Please don't let AcmeSchool fail her. Please tell me what AcmeSchool can do to support her with supplemental help at the school. At AcmeSchool "each child is.....capable of success".  Please don't MAKE her fall through the cracks. 

Thank you for taking the time to read this, Woman. Please let me know what we can do to move forward in a positive direction with Fidge." 

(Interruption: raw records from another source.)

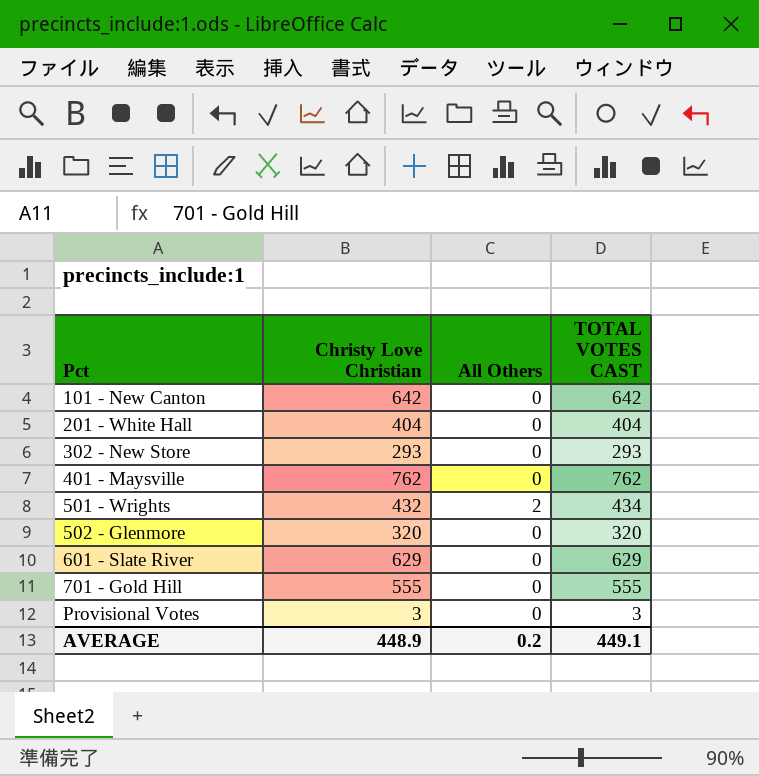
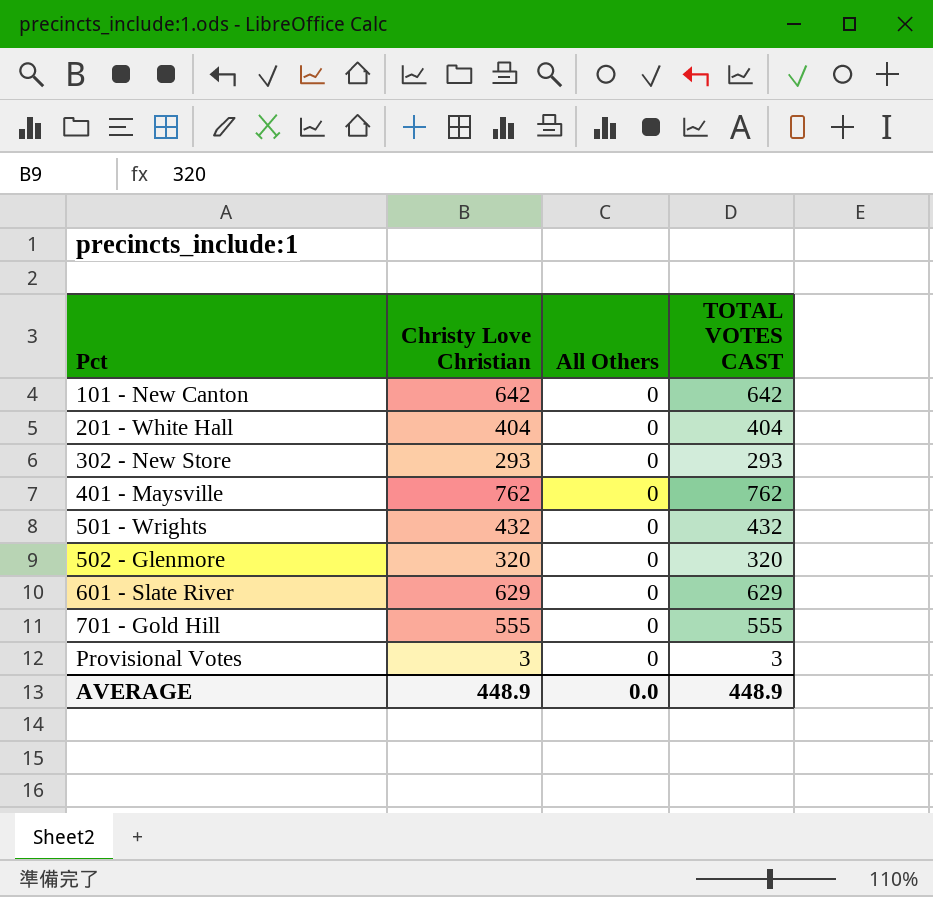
501 - Wrights | All Others: 2 -> 0
501 - Wrights | TOTAL VOTES CAST: 434 -> 432
AVERAGE | All Others: 0.2 -> 0.0
AVERAGE | TOTAL VOTES CAST: 449.1 -> 448.9

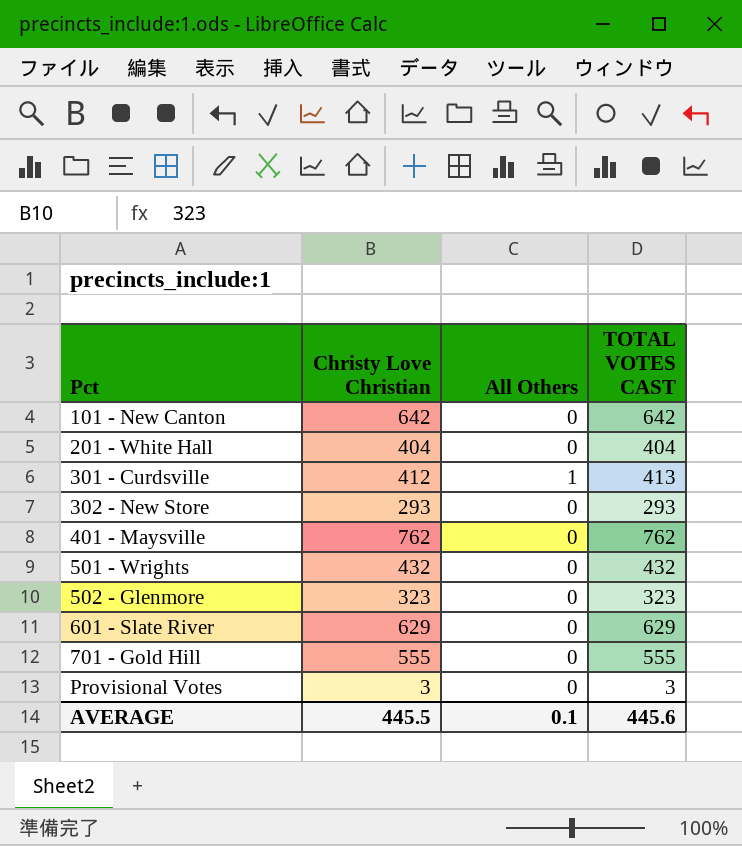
row 301 - Curdsville: none -> 412 | 1 | 413
502 - Glenmore | Christy Love Christian: 320 -> 323
502 - Glenmore | TOTAL VOTES CAST: 320 -> 323
AVERAGE | Christy Love Christian: 448.9 -> 445.5
AVERAGE | All Others: 0.0 -> 0.1
AVERAGE | TOTAL VOTES CAST: 448.9 -> 445.6

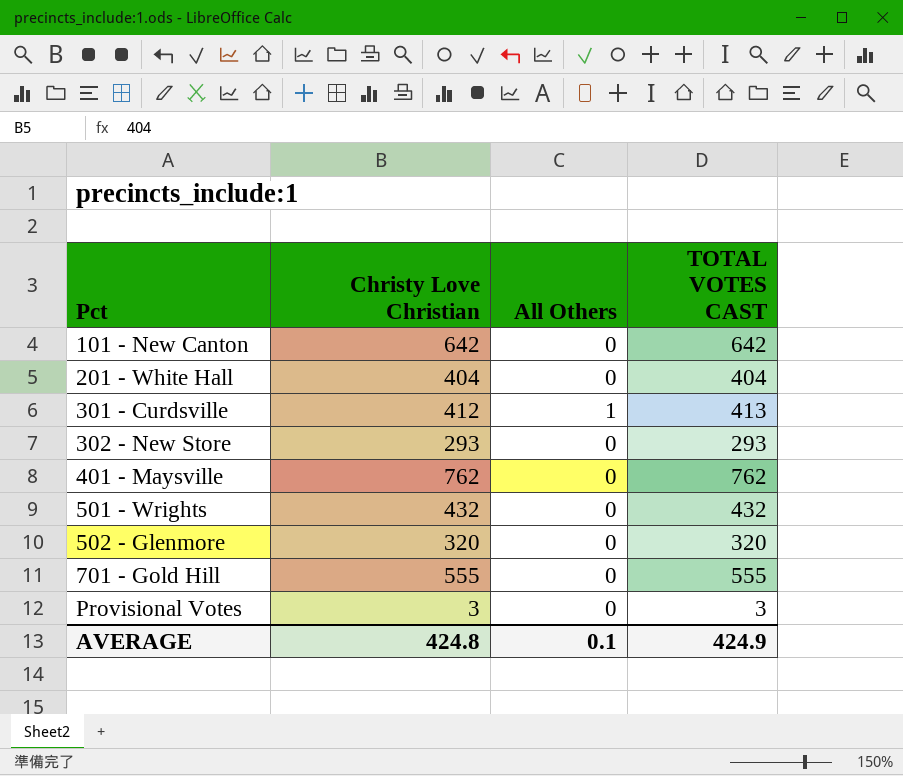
row 601 - Slate River: 629 | 0 | 629 -> none
502 - Glenmore | Christy Love Christian: 323 -> 320
502 - Glenmore | TOTAL VOTES CAST: 323 -> 320
AVERAGE | Christy Love Christian: 445.5 -> 424.8
AVERAGE | TOTAL VOTES CAST: 445.6 -> 424.9

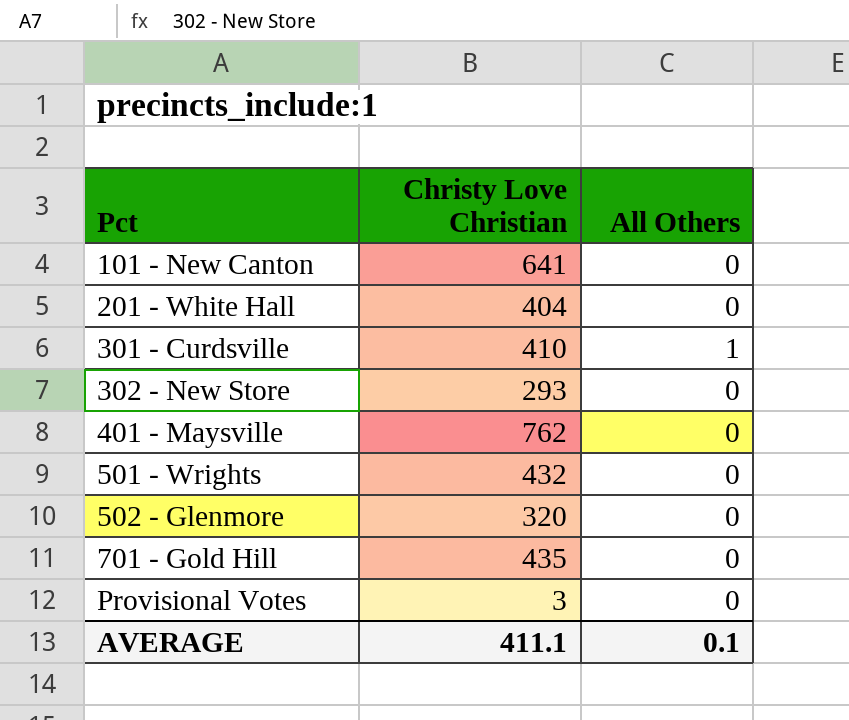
column TOTAL VOTES CAST | formula: [Christy Love Christian] + [All Others] -> none
101 - New Canton | Christy Love Christian: 642 -> 641
301 - Curdsville | Christy Love Christian: 412 -> 410
701 - Gold Hill | Christy Love Christian: 555 -> 435
AVERAGE | Christy Love Christian: 424.8 -> 411.1

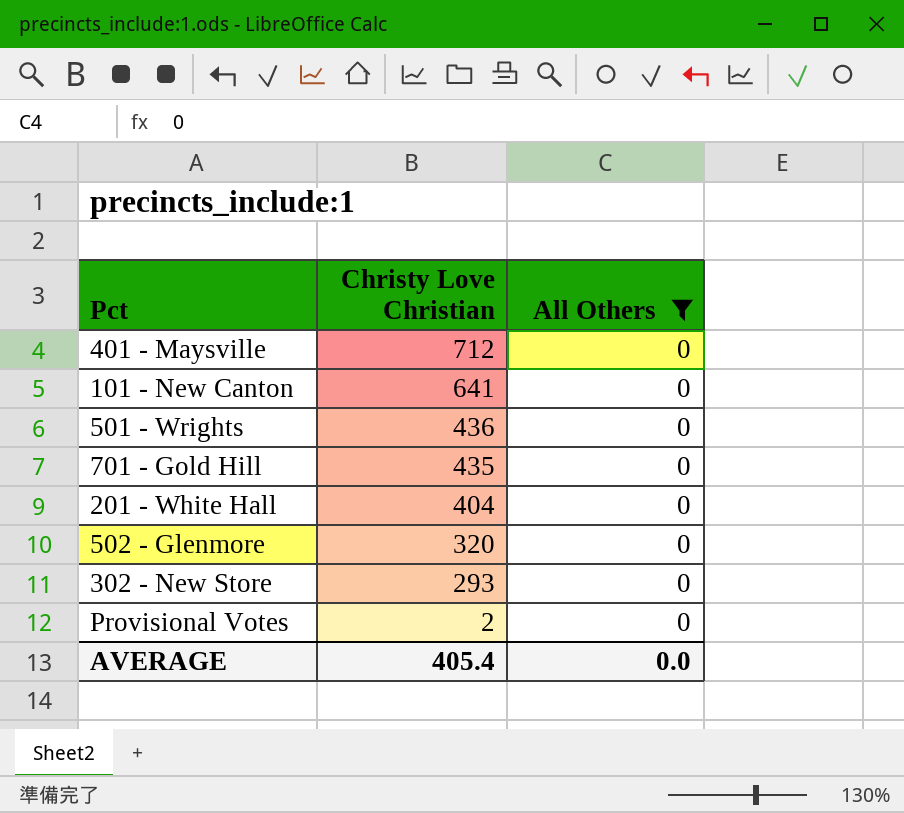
filter: none -> All Others = 0
row order: Pct ascending -> Christy Love Christian descending
401 - Maysville | Christy Love Christian: 762 -> 712
501 - Wrights | Christy Love Christian: 432 -> 436
Provisional Votes | Christy Love Christian: 3 -> 2
AVERAGE | Christy Love Christian: 411.1 -> 405.4
AVERAGE | All Others: 0.1 -> 0.0

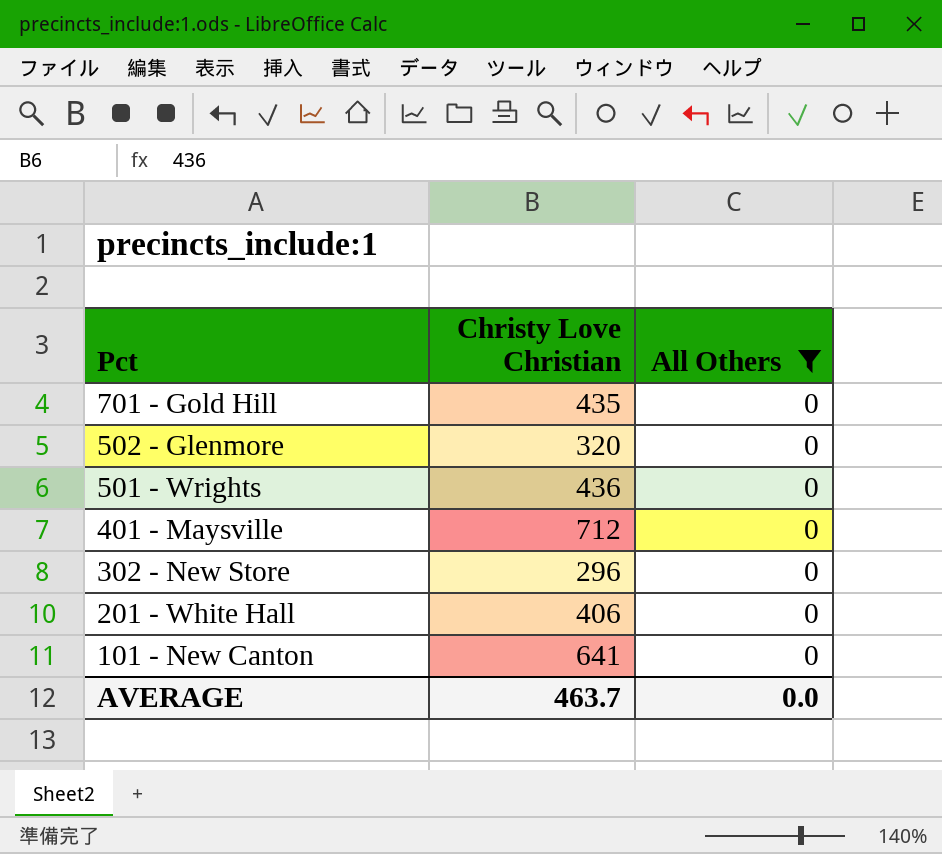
row order: Christy Love Christian descending -> Pct descending
row Provisional Votes: 2 | 0 -> none
302 - New Store | Christy Love Christian: 293 -> 296
201 - White Hall | Christy Love Christian: 404 -> 406
AVERAGE | Christy Love Christian: 405.4 -> 463.7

Wish us luck.Take note, I'll be asking for luck often. Quite often.


UPDATE: 

About thirty minutes later, I was in the office signing Fidge out for a doctor appointment, when the Principal heard my voice in the lobby and called me into her office. She proceed to try and tell me about this new "fabulous" group that they started at the school, etc, etc., when I cut her off to tell her I was well aware of it. She then told me that we're the "guinea pigs" trying out this new format, and asked me if I'd read the letter she had comprised and give her feedback on it. Is it too wordy? Too much "educator's jargin and not enough facts and simplicities", etc. Ugggghhh....she caught me at the wrong moment. I proceeded to tell her I'm sickened by the idea that my child is the guinea pig for this program. That I know everything needs a starting point, but I'm so NOT in support of their findings, that this new group is an absolute crock. She looked at me a bit dumbfounded. You see, I may be one of very few parents who's ever taken a cross tone or issue, with this Principal. I've supported her in a lot of ways, and have noticed that I'm a parent she calls upon for feedback often. Once I saw her expression, I realized that I just went off on my kid's principal. Eeks! I stopped myself and told her I have already reached out to "Woman" to see what can be done, but if I didn't think it was acceptable, that I would be calling upon her for help and support, and we parted ways. 
So. Allll the way to the doctor's office, I fretted about my behavior. So much so that I sent her an email:

" Yo Principal,
I'm so sorry for my response this morning. I've obviously got some frustration, but have taken the proper avenue to seek answers. I did not mean to unload on you. I know you didn't seek me out this morning, with expectations I'd respond that way. My sincerest apologies.

-Advomama"

To which she replied: 

"Advomommy,
I  have known you long enough and adore you too much for you to worry about such things… We are a TEAM-and as teammates-it’s important for us to communicate our frustrations when we have them. I am hopeful that "Woman" and the team can help and support you through your concerns.
Yo Principal xx"

Wise Advise by Advomommy: The principal is always a good one to have on your side. Whether you like the principal or not. So burning a bridge with her is not a smart one. 

Another UPDATE. They just keep coming!:
Woman called me and let me know that she's in touch with district psych(o)<---she's not my favorite 20-something year old---> and they're going to pull Fidge's charts and come up with a plan for her. She's not sure what type of plan yet, as they need to hash some things out. But to expect a call from her by 5:00pm tomorrow evening.

This is what being an advocate mom (advomommy) is all about. The job never ends. It's ever revolving and constantly changing. And sadly, in my years of maternal advocacy, I've often noticed it takes a couple steps backward for every half step forward. But the bottom line is that; More Wise Advise by Advomommy: Nobody is ever going to take your child's well being and best interest at heart the way a parent will. Take heed that NO, NEVER MEANS NO. It simply (or complicatedly) means take a few steps sideways, get into position and resist as hard as you can. Eventually what you are resisting against will weaken, and finally falter, and you will have succeeded. Hence my motto, 'Celebrate the small victories". And by goodness, we do.

Wish me luck for tomorrow. Fingers crossed. (Told you I'll be asking for luck often.)